**HOW TO COMPLETE THIS TASK:**
In the material below, find each line that contains the word "right" and copy it.

*** Opening of ENTRIES SUPPLIED ***

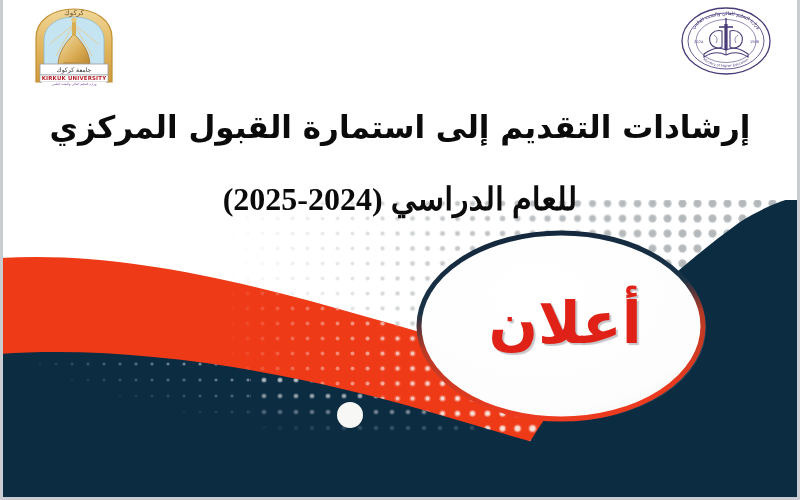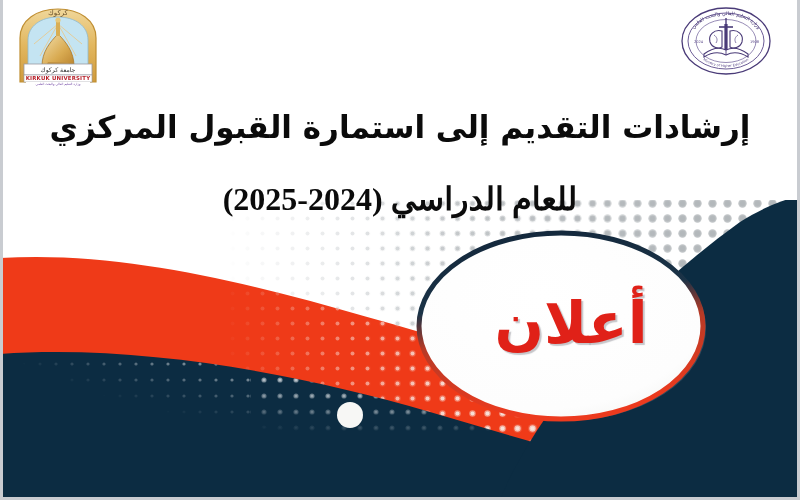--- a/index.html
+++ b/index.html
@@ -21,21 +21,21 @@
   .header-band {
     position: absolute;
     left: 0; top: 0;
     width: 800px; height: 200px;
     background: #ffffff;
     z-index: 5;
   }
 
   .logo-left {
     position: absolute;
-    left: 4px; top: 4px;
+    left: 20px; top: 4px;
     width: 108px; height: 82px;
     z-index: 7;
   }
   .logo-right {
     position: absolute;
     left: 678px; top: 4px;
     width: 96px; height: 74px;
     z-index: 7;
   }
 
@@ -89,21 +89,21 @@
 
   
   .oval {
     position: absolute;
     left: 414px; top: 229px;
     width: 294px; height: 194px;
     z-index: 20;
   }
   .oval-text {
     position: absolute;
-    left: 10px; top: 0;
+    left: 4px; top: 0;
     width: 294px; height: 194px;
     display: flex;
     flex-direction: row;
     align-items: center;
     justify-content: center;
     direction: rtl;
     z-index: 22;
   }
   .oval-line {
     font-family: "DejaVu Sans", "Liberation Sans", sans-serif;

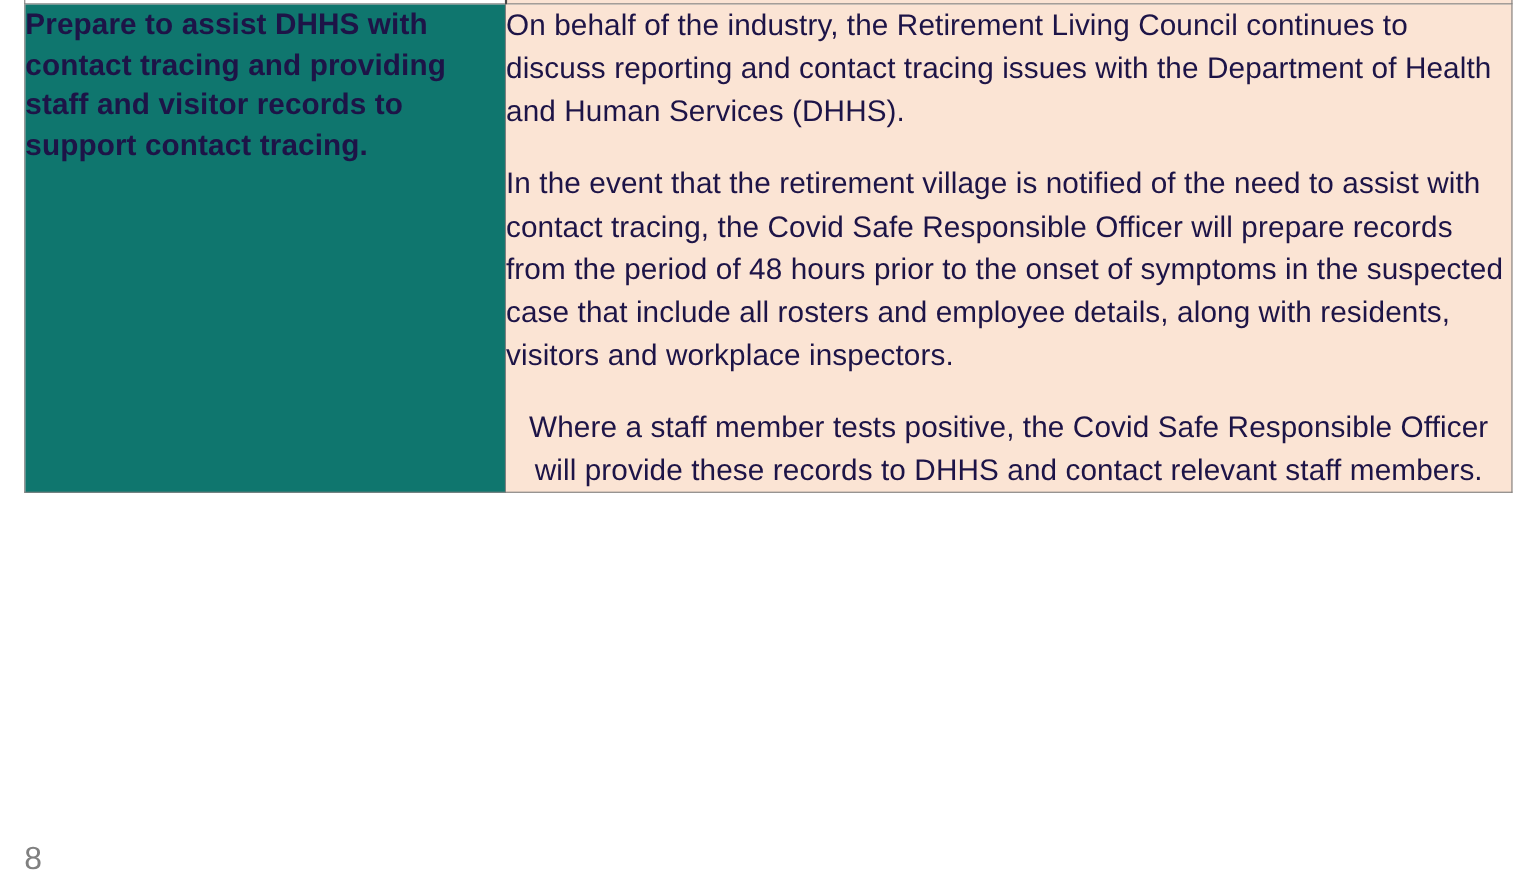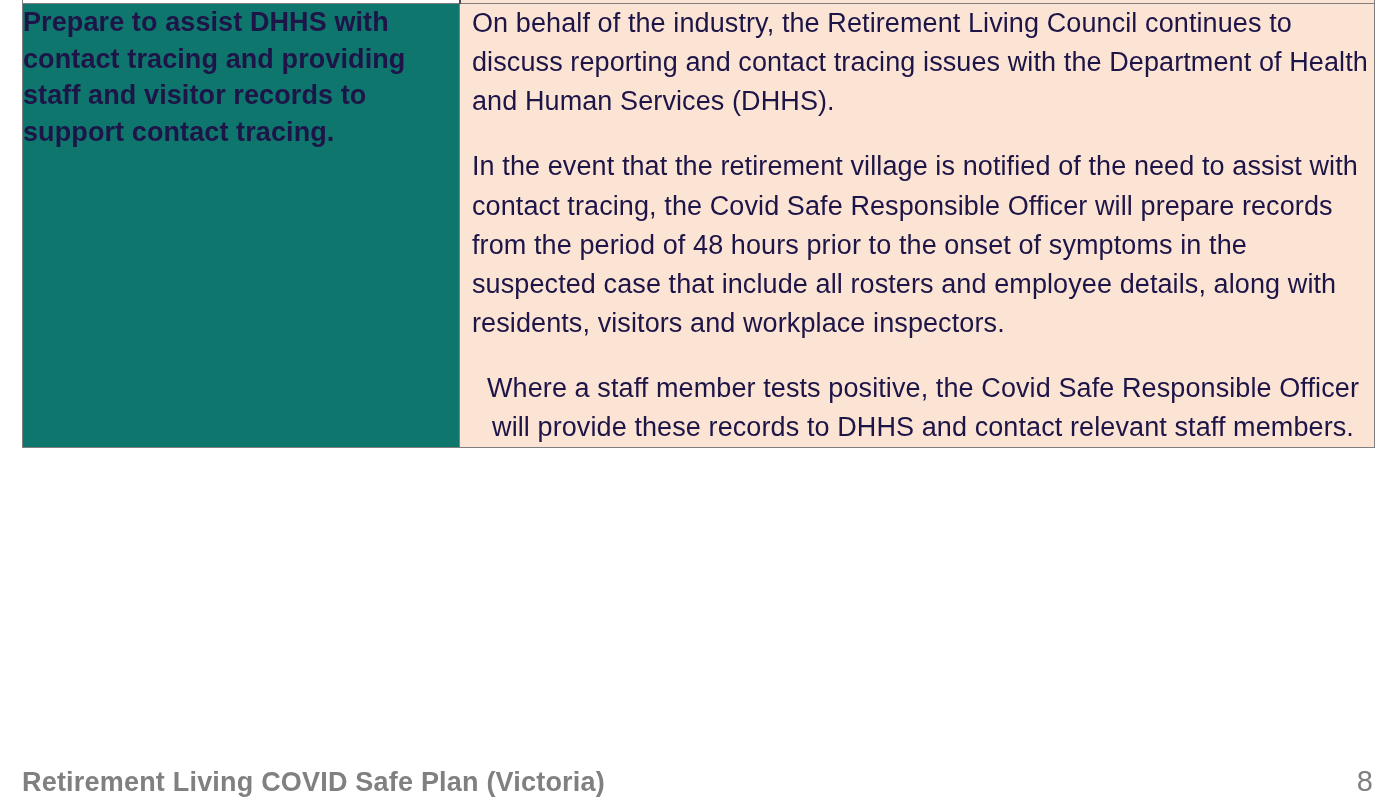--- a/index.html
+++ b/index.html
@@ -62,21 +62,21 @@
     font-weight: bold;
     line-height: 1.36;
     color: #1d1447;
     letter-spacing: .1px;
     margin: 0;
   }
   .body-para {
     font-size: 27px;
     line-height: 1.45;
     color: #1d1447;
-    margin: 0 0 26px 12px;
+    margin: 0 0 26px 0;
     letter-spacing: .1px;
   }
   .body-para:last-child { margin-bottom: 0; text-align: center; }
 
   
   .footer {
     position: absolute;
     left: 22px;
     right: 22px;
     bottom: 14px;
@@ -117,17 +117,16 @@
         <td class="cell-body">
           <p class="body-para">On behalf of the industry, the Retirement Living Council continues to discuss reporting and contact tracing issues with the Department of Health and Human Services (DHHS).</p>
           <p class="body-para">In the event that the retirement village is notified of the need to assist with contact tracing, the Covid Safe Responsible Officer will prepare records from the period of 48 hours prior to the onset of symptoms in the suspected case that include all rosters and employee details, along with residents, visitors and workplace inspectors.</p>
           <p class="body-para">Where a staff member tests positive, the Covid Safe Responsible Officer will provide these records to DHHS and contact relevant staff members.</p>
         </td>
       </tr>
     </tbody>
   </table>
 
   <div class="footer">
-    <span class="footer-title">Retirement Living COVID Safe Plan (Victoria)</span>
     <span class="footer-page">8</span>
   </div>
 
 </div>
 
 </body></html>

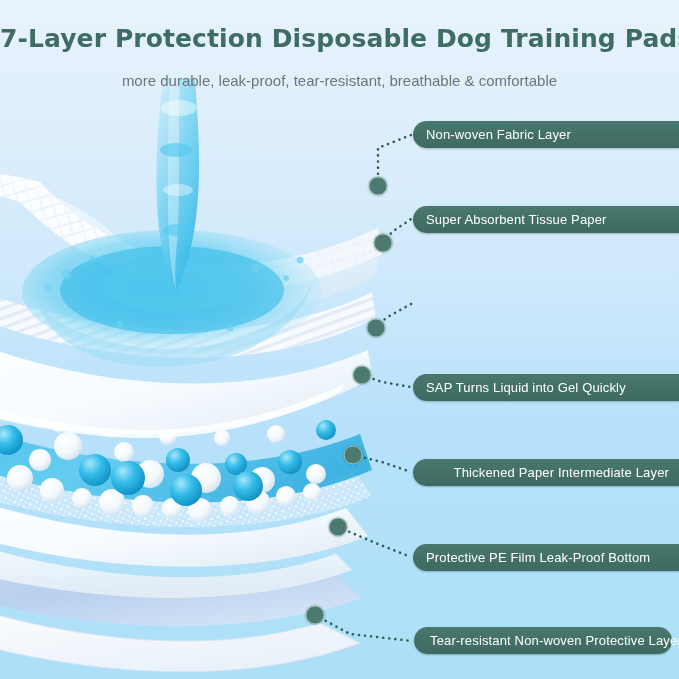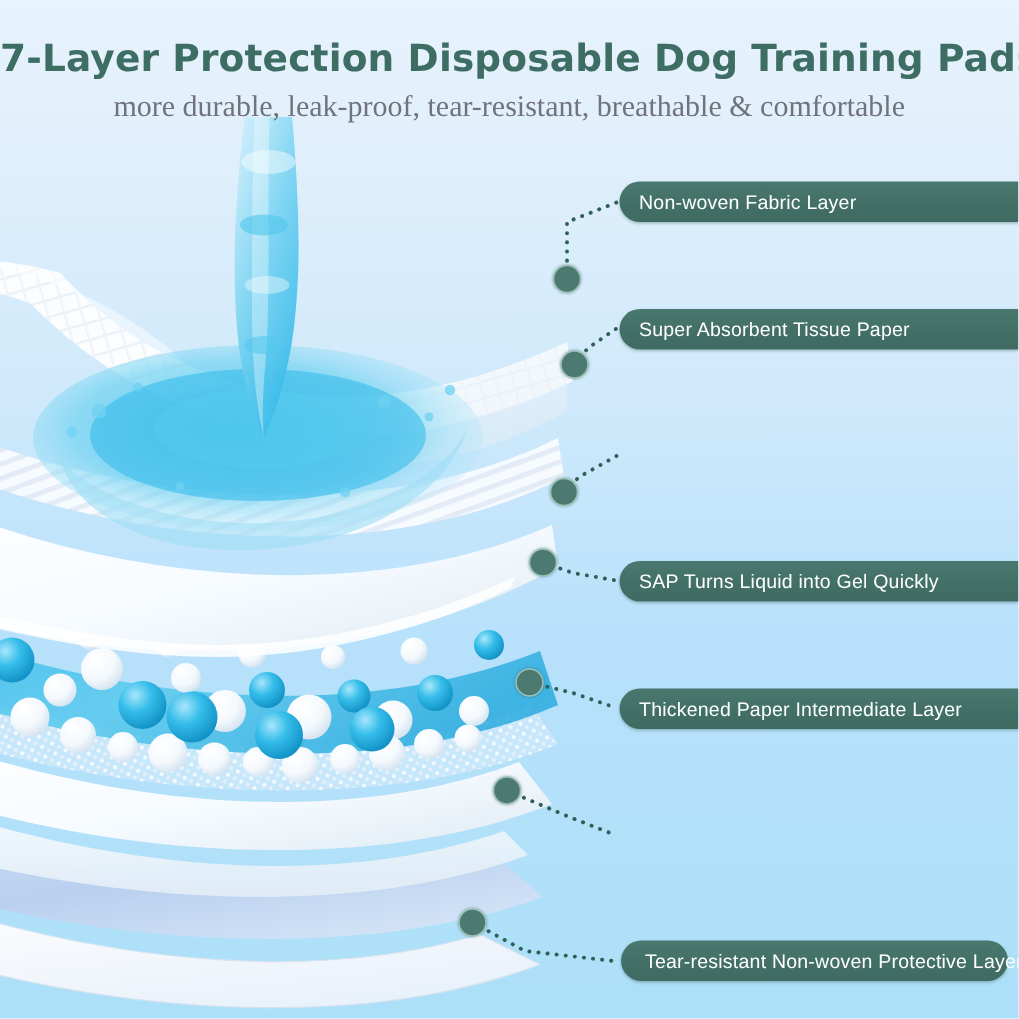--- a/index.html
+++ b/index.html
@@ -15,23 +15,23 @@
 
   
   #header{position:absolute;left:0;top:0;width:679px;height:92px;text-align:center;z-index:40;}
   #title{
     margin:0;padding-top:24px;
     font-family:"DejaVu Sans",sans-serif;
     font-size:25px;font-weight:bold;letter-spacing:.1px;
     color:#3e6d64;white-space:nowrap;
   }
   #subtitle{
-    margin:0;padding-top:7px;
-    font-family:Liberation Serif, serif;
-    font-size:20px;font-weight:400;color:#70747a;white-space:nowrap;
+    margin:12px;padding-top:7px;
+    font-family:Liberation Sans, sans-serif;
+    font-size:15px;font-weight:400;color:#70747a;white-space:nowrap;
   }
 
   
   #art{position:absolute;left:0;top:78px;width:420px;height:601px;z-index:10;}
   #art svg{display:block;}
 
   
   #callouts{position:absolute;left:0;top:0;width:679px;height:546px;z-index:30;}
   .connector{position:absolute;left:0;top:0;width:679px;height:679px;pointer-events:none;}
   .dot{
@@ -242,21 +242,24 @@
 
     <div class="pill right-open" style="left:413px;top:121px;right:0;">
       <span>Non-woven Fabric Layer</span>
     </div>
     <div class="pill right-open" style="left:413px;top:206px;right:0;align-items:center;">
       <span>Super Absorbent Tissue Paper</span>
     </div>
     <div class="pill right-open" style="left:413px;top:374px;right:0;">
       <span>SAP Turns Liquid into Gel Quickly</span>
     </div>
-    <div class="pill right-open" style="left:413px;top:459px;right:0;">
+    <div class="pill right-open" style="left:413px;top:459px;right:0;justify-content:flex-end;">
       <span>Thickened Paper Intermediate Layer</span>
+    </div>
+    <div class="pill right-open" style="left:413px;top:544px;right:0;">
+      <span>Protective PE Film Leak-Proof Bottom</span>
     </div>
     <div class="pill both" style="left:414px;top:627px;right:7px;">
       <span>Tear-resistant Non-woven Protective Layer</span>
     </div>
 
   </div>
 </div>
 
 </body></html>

*** Close of ENTRIES SUPPLIED ***

**OUTPUT FOR THIS TASK:**
   .logo-right {
     right: 22px;
     <div class="pill right-open" style="left:413px;top:121px;right:0;">
     <div class="pill right-open" style="left:413px;top:206px;right:0;align-items:center;">
     <div class="pill right-open" style="left:413px;top:374px;right:0;">
-    <div class="pill right-open" style="left:413px;top:459px;right:0;">
+    <div class="pill right-open" style="left:413px;top:459px;right:0;justify-content:flex-end;">
+    <div class="pill right-open" style="left:413px;top:544px;right:0;">
     <div class="pill both" style="left:414px;top:627px;right:7px;">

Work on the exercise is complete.